CCass,9/04/1996,559/94
Le droit de grève est constitutionnellement garanti, mais les juges doivent en vérifier le motif pour en apprécier la légitimité. Une grève de solidarité n'est pas considérée comme un motif légitime.
Points clés
- Le droit de grève est constitutionnellement garanti.
- Le juge doit vérifier le motif de la grève pour en apprécier la légitimité.
- La grève de solidarité n'est pas un motif légitime de grève.
Résumé
Cette décision de la Cour de Cassation française, rendue le 9 avril 1996 sous la référence 559/94, apporte des précisions importantes sur l'exercice du droit de grève. Elle réaffirme le caractère constitutionnellement garanti de ce droit fondamental pour les salariés. Cependant, la Cour introduit une nuance cruciale en stipulant que l'exercice de ce droit n'est pas absolu et est soumis à un contrôle judiciaire. Il incombe ainsi au juge du fond d'examiner attentivement le motif sous-jacent à la grève afin d'en évaluer la légitimité.
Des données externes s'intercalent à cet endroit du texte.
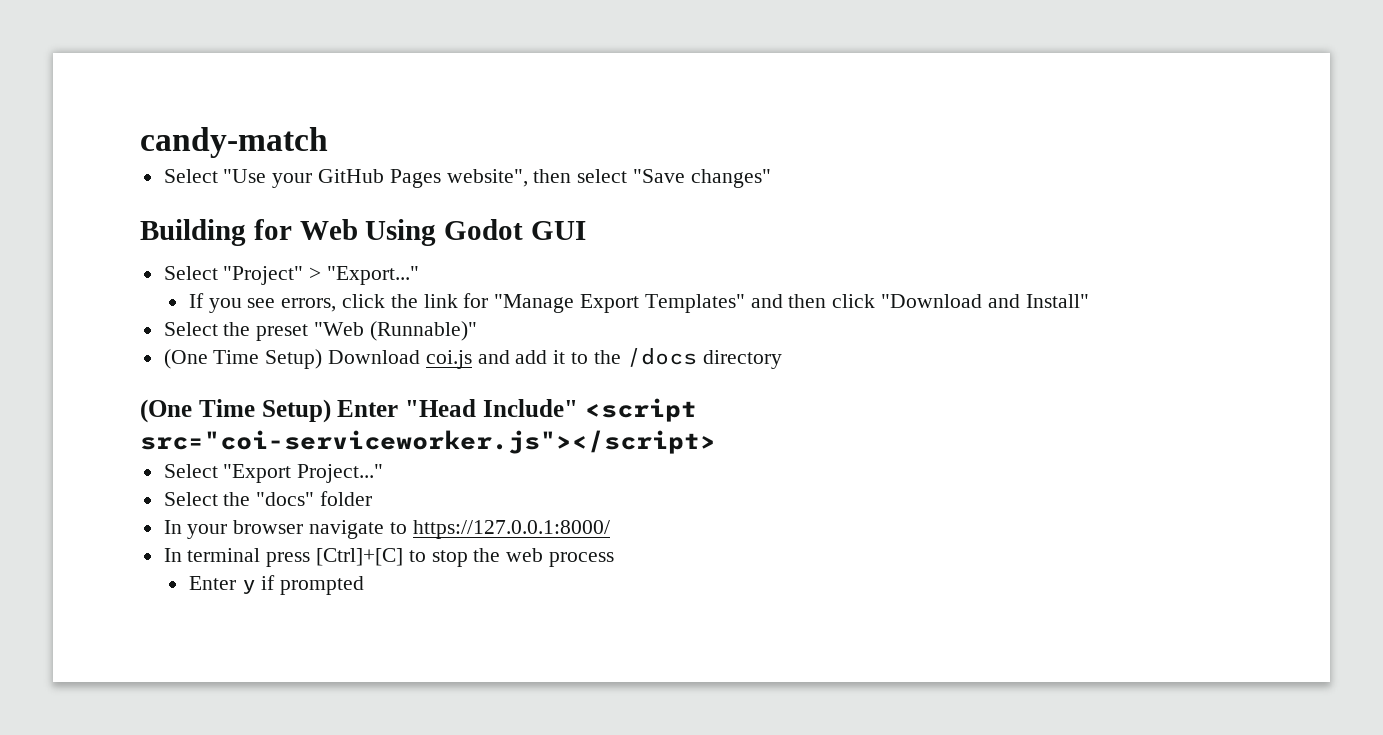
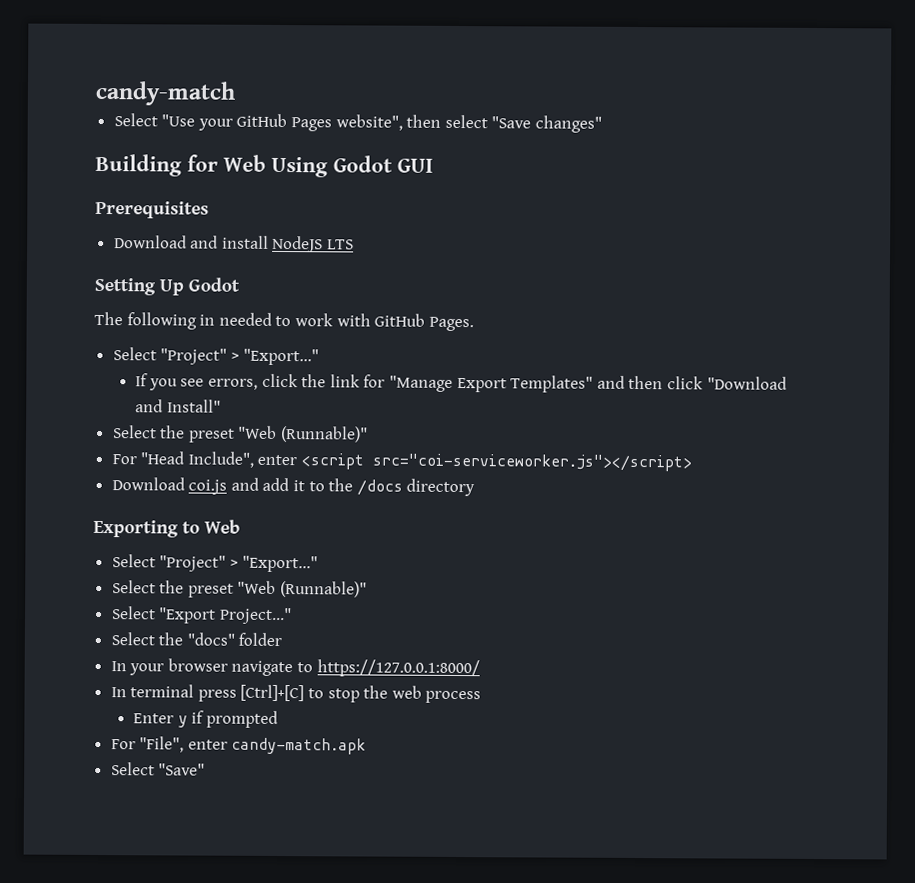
+ Prerequisites
+ Download and install NodeJS LTS
+ Setting Up Godot
+ The following in needed to work with GitHub Pages.
- (One Time Setup) Download coi.js and add it to the /docs directory
+ For "Head Include", enter <script src="coi-serviceworker.js"></script>
+ Download coi.js and add it to the /docs directory
- (One Time Setup) Enter "Head Include" <script src="coi-serviceworker.js"></script>
+ Exporting to Web
+ Select "Project" > "Export..."
+ Select the preset "Web (Runnable)"
+ For "File", enter candy-match.apk
+ Select "Save"

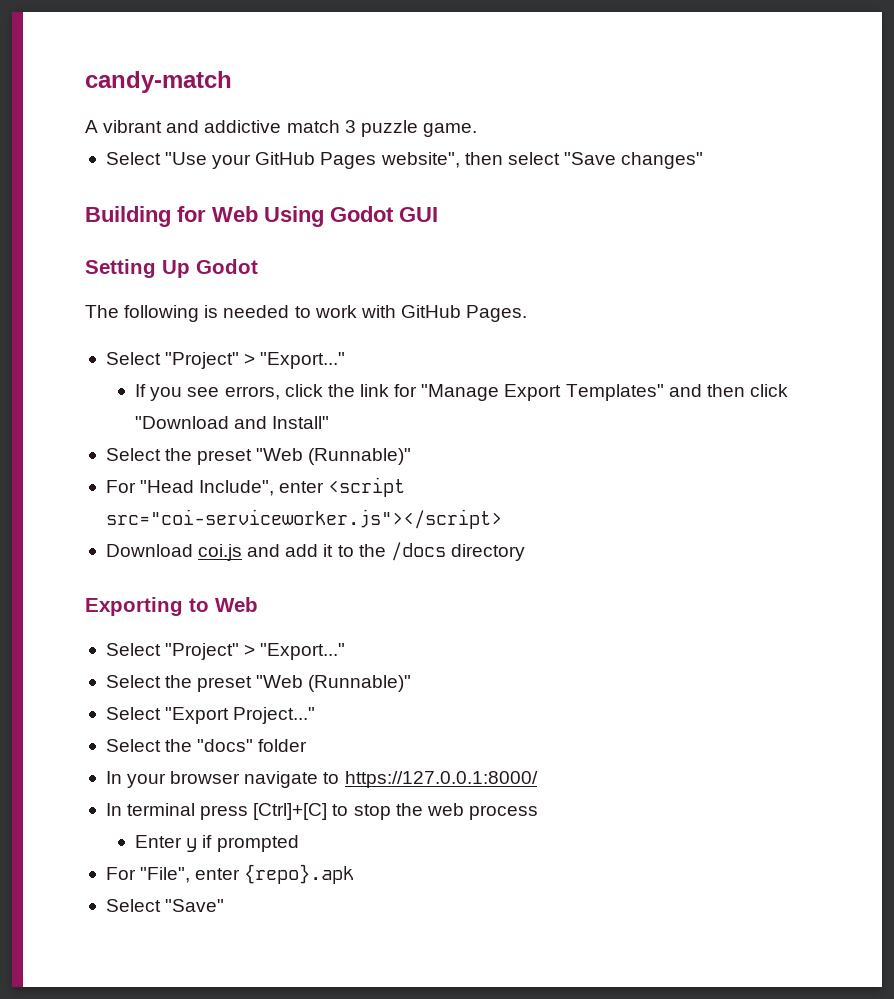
+ A vibrant and addictive match 3 puzzle game.
- Prerequisites
- Download and install NodeJS LTS
- The following in needed to work with GitHub Pages.
+ The following is needed to work with GitHub Pages.
- For "File", enter candy-match.apk
+ For "File", enter {repo}.apk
La portée de cette décision est particulièrement significative car elle exclut explicitement la grève de solidarité des motifs légitimes. Cela signifie qu'une action de grève menée uniquement en soutien à d'autres travailleurs, sans lien direct avec les revendications professionnelles ou les conditions de travail des grévistes eux-mêmes, peut être jugée illégitime et potentiellement abusive. Cette jurisprudence vise à encadrer l'exercice du droit de grève pour éviter les dérives tout en préservant son essence.
Texte
Si le droit de grève est constitutionnellement garanti, il appartient au juge du fond d'en vérifier le motif pour en apprécier la légitimité. La grève de solidarité n'est pas un motif légitime.